Goal of the exercise -
What is needed is an exact copy of the records below, with the pictures left out.

(Material provided Opens)

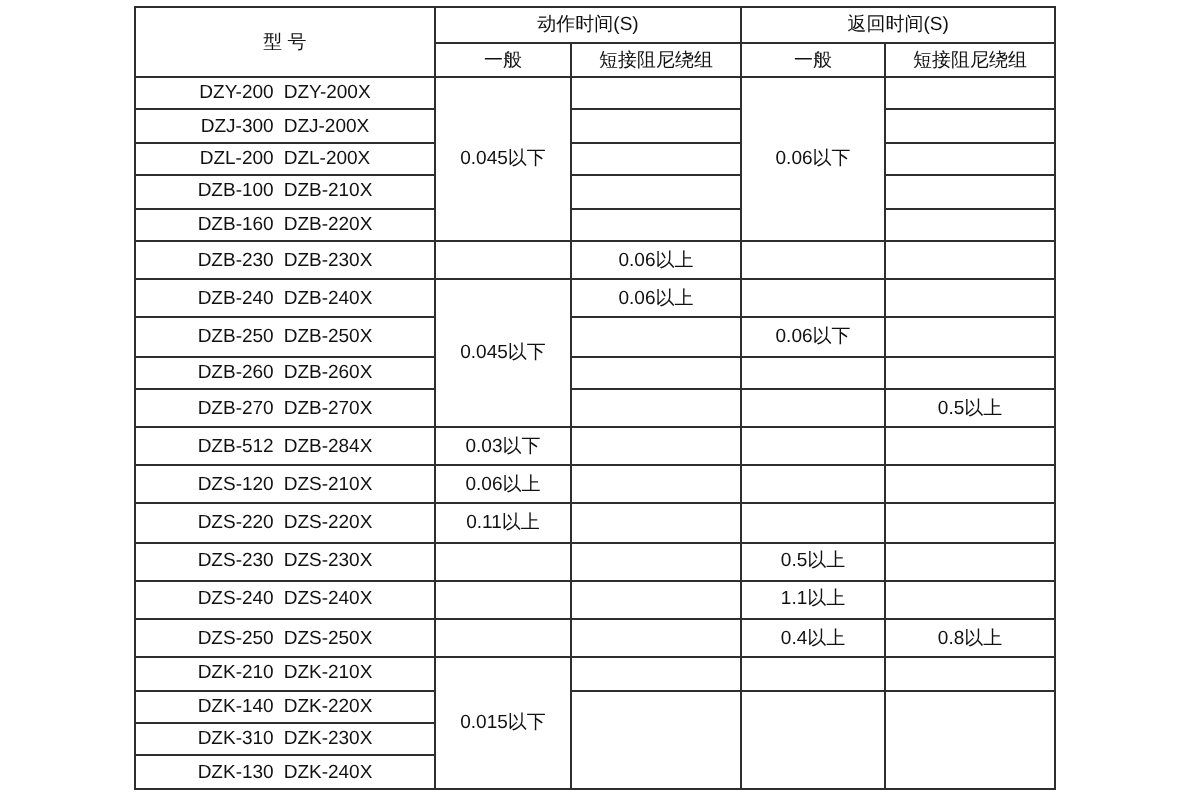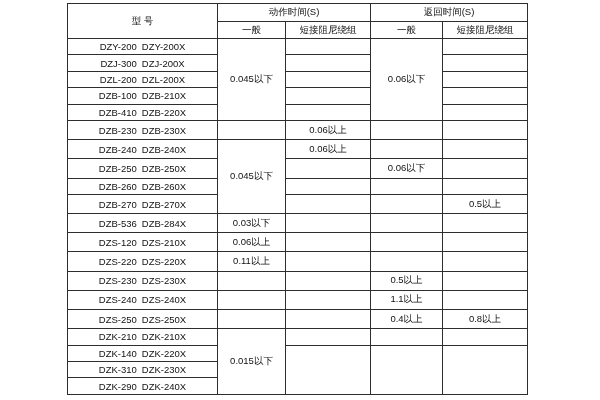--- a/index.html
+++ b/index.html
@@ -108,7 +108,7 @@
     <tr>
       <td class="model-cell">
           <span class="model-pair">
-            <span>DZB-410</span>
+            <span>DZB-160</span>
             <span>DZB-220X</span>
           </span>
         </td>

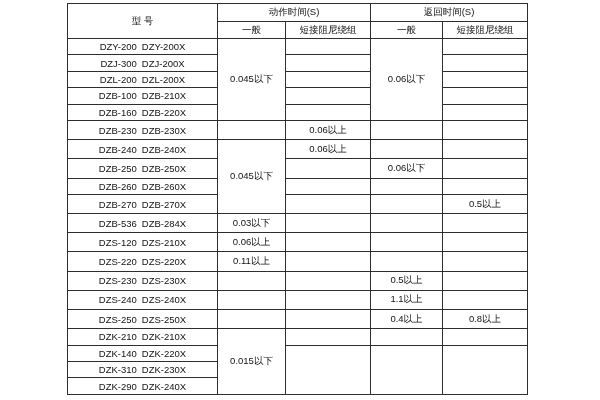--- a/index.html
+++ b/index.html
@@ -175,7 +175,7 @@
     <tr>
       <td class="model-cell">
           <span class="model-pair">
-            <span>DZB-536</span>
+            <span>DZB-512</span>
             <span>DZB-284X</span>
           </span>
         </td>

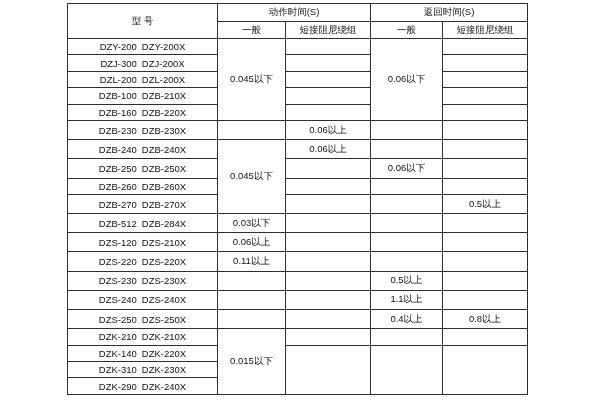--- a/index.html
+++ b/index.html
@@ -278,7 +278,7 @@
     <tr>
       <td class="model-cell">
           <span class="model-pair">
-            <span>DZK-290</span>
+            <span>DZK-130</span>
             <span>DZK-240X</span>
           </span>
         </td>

(Material provided Closes)

The completed task -
--- a/index.html
+++ b/index.html
@@ -108,7 +108,7 @@
     <tr>
       <td class="model-cell">
           <span class="model-pair">
-            <span>DZB-410</span>
+            <span>DZB-160</span>
             <span>DZB-220X</span>
           </span>
         </td>

--- a/index.html
+++ b/index.html
@@ -175,7 +175,7 @@
     <tr>
       <td class="model-cell">
           <span class="model-pair">
-            <span>DZB-536</span>
+            <span>DZB-512</span>
             <span>DZB-284X</span>
           </span>
         </td>

--- a/index.html
+++ b/index.html
@@ -278,7 +278,7 @@
     <tr>
       <td class="model-cell">
           <span class="model-pair">
-            <span>DZK-290</span>
+            <span>DZK-130</span>
             <span>DZK-240X</span>
           </span>
         </td>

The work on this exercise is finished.